*Exercise instructions*
Lines from the beginning of the material below through the line that has "Realistic examples |" are to be reproduced exactly, but pictures are not.

┄┄┄┄┄┄┄┄┄┄

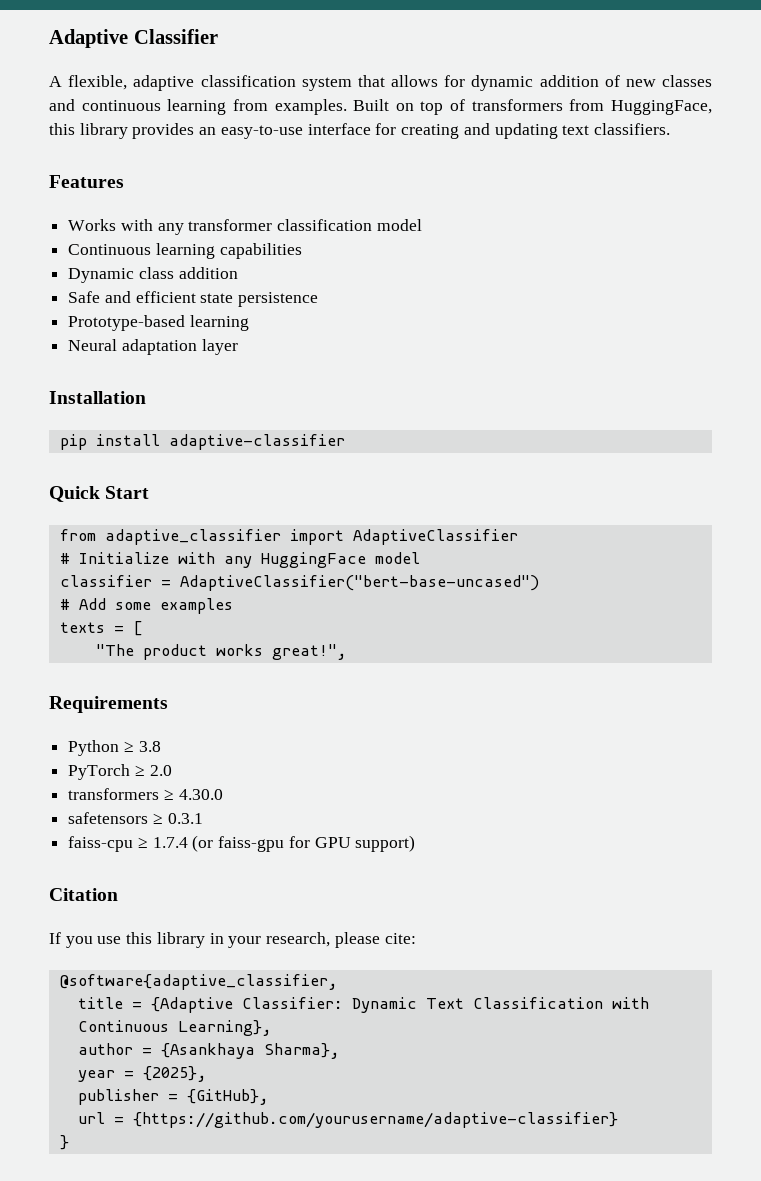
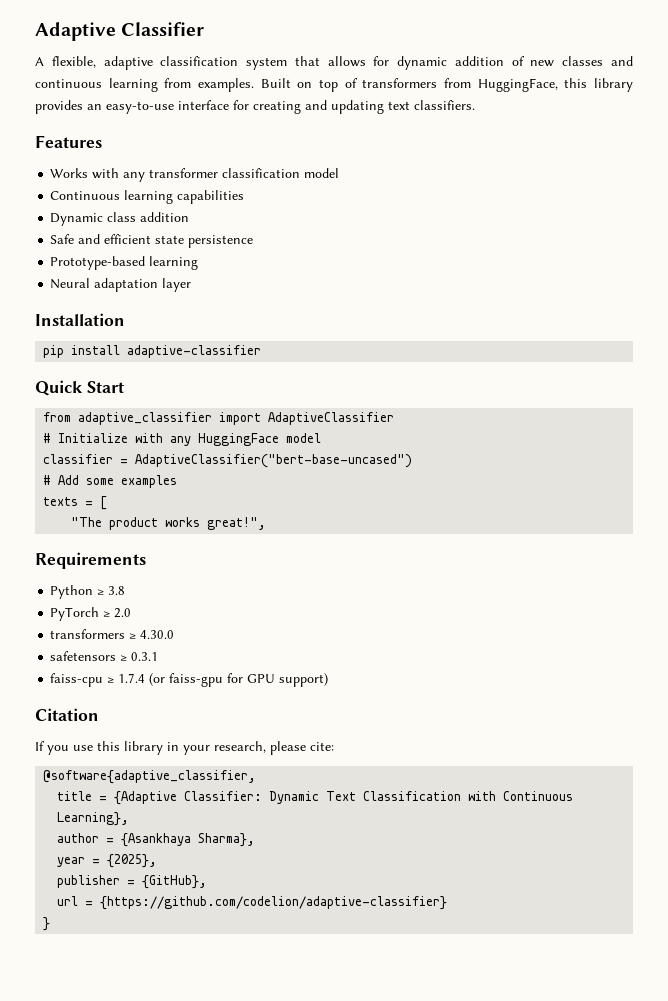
- url = {https://github.com/yourusername/adaptive-classifier}
+ url = {https://github.com/codelion/adaptive-classifier}

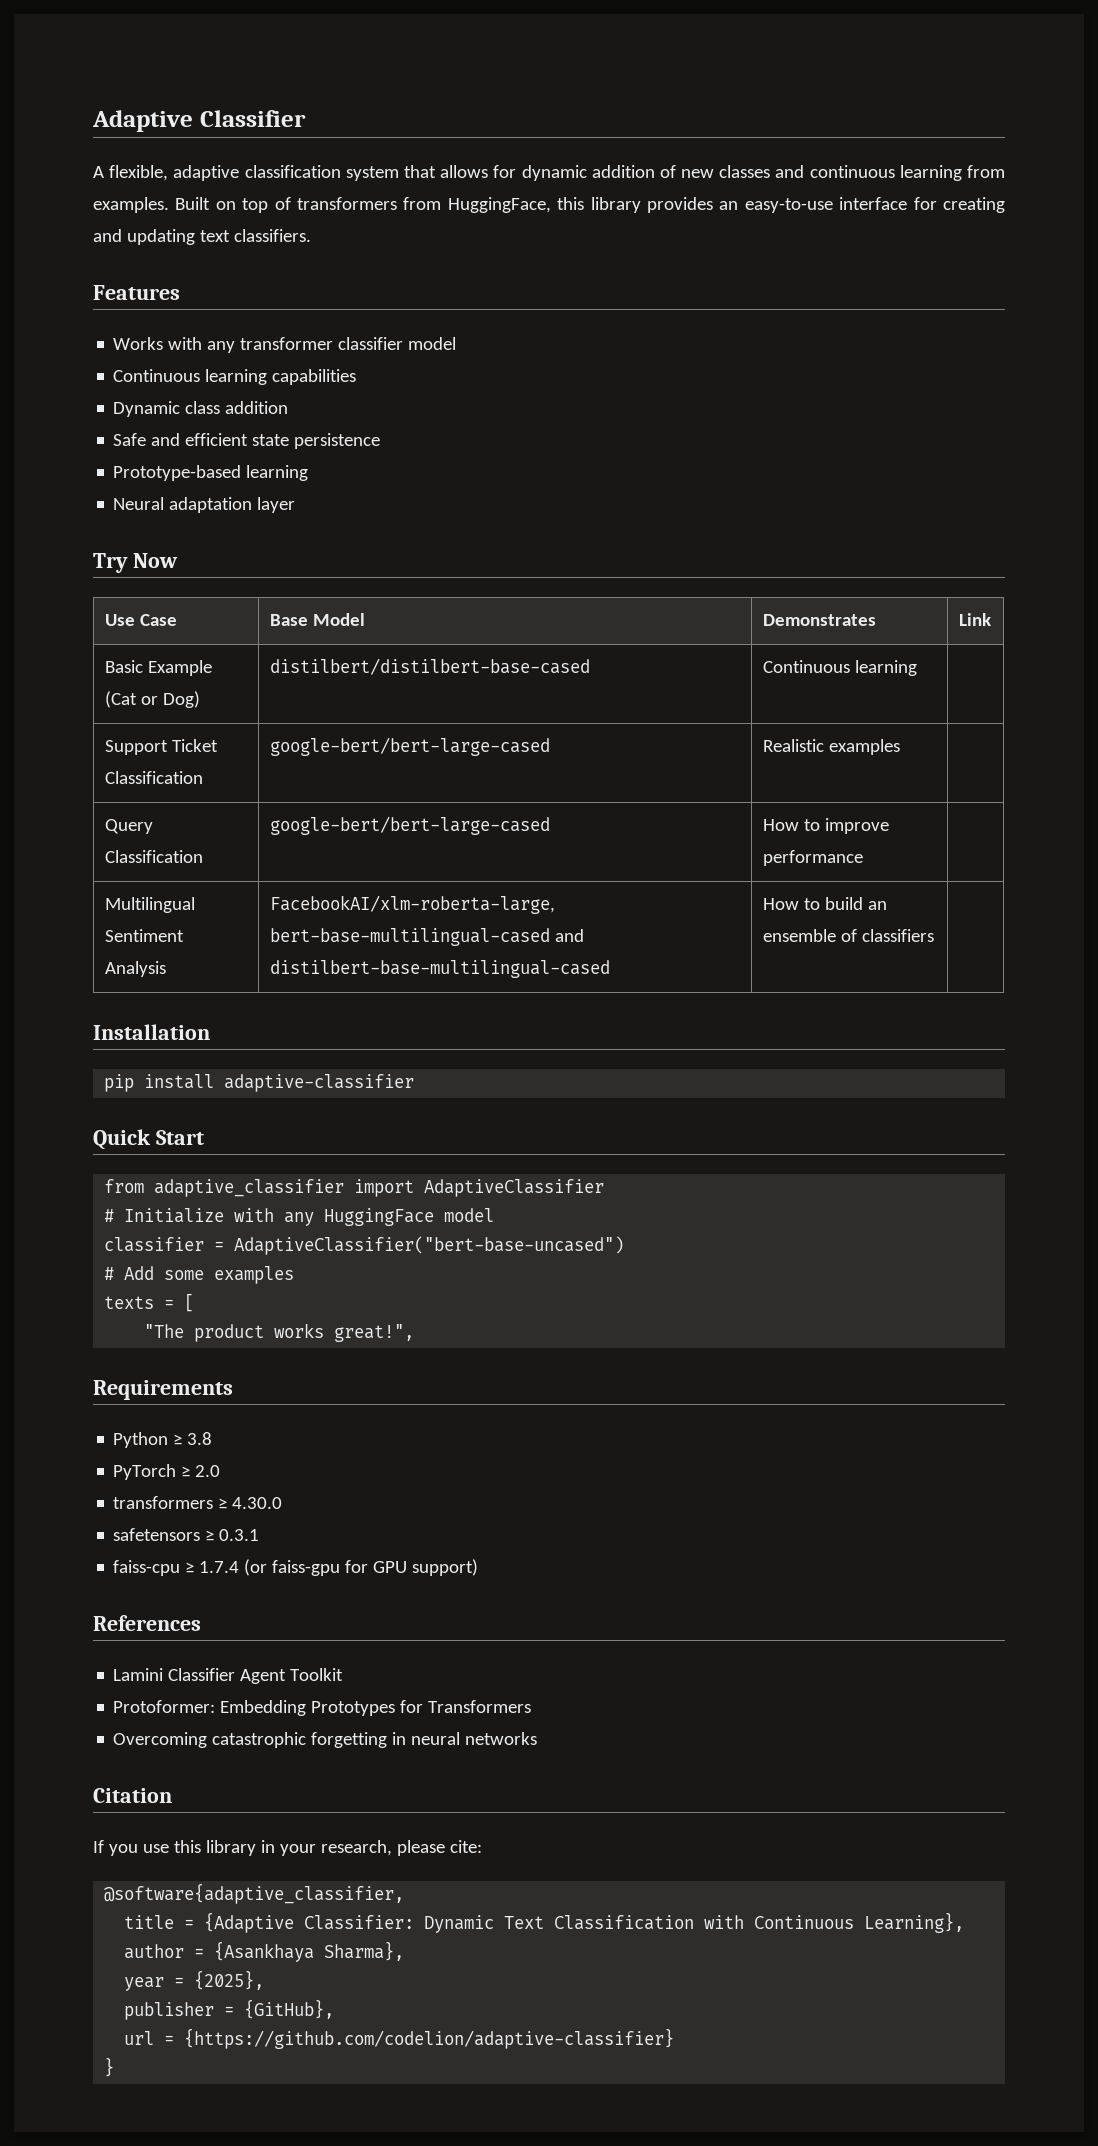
- Works with any transformer classification model
+ Works with any transformer classifier model
+ Try Now
+ Use Case | Base Model | Demonstrates | Link
+ Basic Example (Cat or Dog) | distilbert/distilbert-base-cased | Continuous learning |
+ Support Ticket Classification | google-bert/bert-large-cased | Realistic examples |
+ Query Classification | google-bert/bert-large-cased | How to improve performance |
+ Multilingual Sentiment Analysis | FacebookAI/xlm-roberta-large, bert-base-multilingual-cased and distilbert-base-multilingual-cased | How to build an ensemble of classifiers |
+ References
+ Lamini Classifier Agent Toolkit
+ Protoformer: Embedding Prototypes for Transformers
+ Overcoming catastrophic forgetting in neural networks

┄┄┄┄┄┄┄┄┄┄

*Response to this task*
- url = {https://github.com/yourusername/adaptive-classifier}
+ url = {https://github.com/codelion/adaptive-classifier}

- Works with any transformer classification model
+ Works with any transformer classifier model
+ Try Now
+ Use Case | Base Model | Demonstrates | Link
+ Basic Example (Cat or Dog) | distilbert/distilbert-base-cased | Continuous learning |
+ Support Ticket Classification | google-bert/bert-large-cased | Realistic examples |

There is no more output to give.